News Room - Steel Industry

Posted on 29 Nov 2024

Falling prices a bigger concern than demand: Tata Steel CEO

Steel companies have been under pressure due to steep fall in prices and slowing demand. The development comes when imports have been increasing steadily eating into Indian companies’ market share and putting pressure on prices. TV Narendran, Managing Director & CEO, Tata Steel spoke to businessline on future ahead. Excerpts from the interview:

Do you expect steel demand to slowdown in coming days?

The demand has been quite strong and continues to grow at 8-9 per cent in line with expected GDP growth of 6.5-7 per cent. However, in the last few months there has been a little bit of slowdown in the automobile sector, though motorcycles is still quite strong and this means the rural economy has come back.

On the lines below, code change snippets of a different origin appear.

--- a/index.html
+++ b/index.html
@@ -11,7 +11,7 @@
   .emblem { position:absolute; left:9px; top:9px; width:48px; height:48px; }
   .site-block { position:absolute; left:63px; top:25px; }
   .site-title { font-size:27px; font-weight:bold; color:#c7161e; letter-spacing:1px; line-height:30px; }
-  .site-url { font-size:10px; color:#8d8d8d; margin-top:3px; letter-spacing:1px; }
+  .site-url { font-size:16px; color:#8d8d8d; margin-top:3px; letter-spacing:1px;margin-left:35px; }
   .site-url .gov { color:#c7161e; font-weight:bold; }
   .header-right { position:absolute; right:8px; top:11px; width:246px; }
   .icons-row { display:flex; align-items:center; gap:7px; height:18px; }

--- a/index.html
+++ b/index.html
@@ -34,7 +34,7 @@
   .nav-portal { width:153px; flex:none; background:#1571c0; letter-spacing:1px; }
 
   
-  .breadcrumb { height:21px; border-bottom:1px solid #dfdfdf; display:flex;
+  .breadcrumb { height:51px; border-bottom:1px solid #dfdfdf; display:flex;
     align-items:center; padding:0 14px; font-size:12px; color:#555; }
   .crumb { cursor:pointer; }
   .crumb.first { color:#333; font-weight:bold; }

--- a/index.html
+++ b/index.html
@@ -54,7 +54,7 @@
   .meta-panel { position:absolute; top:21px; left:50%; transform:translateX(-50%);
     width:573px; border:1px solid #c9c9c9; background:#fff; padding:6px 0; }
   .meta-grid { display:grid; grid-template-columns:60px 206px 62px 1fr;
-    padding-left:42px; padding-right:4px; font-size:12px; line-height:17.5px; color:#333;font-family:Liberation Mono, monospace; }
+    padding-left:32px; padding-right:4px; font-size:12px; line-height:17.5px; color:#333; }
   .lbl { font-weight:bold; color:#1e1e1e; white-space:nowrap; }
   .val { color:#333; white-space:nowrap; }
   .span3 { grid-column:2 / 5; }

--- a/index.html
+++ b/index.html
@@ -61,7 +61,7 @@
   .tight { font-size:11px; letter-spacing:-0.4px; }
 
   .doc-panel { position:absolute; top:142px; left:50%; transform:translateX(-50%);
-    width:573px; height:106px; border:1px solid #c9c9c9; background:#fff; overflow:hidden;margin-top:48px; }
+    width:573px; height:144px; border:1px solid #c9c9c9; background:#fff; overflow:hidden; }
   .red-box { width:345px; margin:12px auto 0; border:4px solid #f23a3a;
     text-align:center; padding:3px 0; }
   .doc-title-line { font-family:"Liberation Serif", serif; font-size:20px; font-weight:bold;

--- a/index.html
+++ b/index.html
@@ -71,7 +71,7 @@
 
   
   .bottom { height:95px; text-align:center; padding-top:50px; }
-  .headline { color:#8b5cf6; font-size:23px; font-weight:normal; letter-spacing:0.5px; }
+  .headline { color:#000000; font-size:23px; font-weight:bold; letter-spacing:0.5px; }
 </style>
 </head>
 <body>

Construction activity was weaker than we thought for the last six months though it was due to monsoon in last three months. The Government had also spent less. We are expecting demand to pick up in second half of the year. Government spending is also expected to pick up.

Construction and auto account for 75 per cent of our demand. Demand is less of an issue. I am more concerned about China imports into India and steel prices which impact margins. Margin compression is more of a worry than demand.

Will US tariff war impact Chinese economy?

Honestly, China does not export much steel to the US. However, China has trade surplus and exports a lot of stuff to the US. So, there will obviously be higher tariffs on many of those items, which will have an impact on the Chinese economy. China has already announced stimulus few weeks back to protect itself. Some more is expected to be announced shortly.

China is also selling more to other geographies than it does to the US for spreading its risk. The other indirect point where it can impact us is if Europe tries to insulate itself from the US risk by building its own capabilities and spending more on defence. If the Ukraine war ends in the next few months, then it will trigger reconstruction in Europe.  

Why the Government hesitant on imposing duty on steel import?

It is under active consideration. Meanwhile, there are reports that some of the South-East Asian countries are investigating imports coming from India. This needs to be addressed immediately. Today, it is steel and it can be any other items tomorrow. China has excess capacity on everything. For instance, the concern in the US and Europe is on electrical vehicles. China was never an exporter of cars till maybe a couple of years back.

Today, China is exporting 5 million cars, which is more than what India produces. They export 100 million tonnes of steel, which is close to what India produces. So that is the extent of capacity in China. As a policy, we need to respond quickly to some of these things, which is what Governments in US, Canada and Europe have done. I think the Indian Government is looking at it.

What is the progress on your UK project?

The project may get delayed by 3-4 months because of the election and change in government. But now it is back on track. Both the blast furnaces have been closed. We have agreed with the unions on a package and over 2,000 people have applied for voluntary redundancy.  

Has the number of job cuts reduced?

Yes. The original redundancy plan was 3,000 people. Then based on the Union’s proposal, we decided not to close one plant. So then it became 2,800, out of which we said 2,500 need to go in first 18 months. About 1,800 will go by March. We have already placed orders for the electric arc furnace on Tenova Technologies last month.

We should get all approvals by June and start construction in July. We will draw green power from the Grid. The electric arc furnace should be ready by 2027. The UK government has also cleared duty-free imports of slabs and coils to keep the downstream running till then. In UK, over the next two quarters we will move from negative EBITDA to EBITDA neutral or positive. So, the bleed should stop in UK.  

How is talks in Netherlands progressing?

Discussions are going on. Just like in UK, we have submitted a plan and the government is looking at it. They will do a due diligence and appoint independent parties to look at it. There has been a change in Dutch Government also. So, it got delayed by a few months. New government has been formed and got a mandate from the Parliament to negotiate with us. We will hopefully take that to a conclusion in the next three to six months.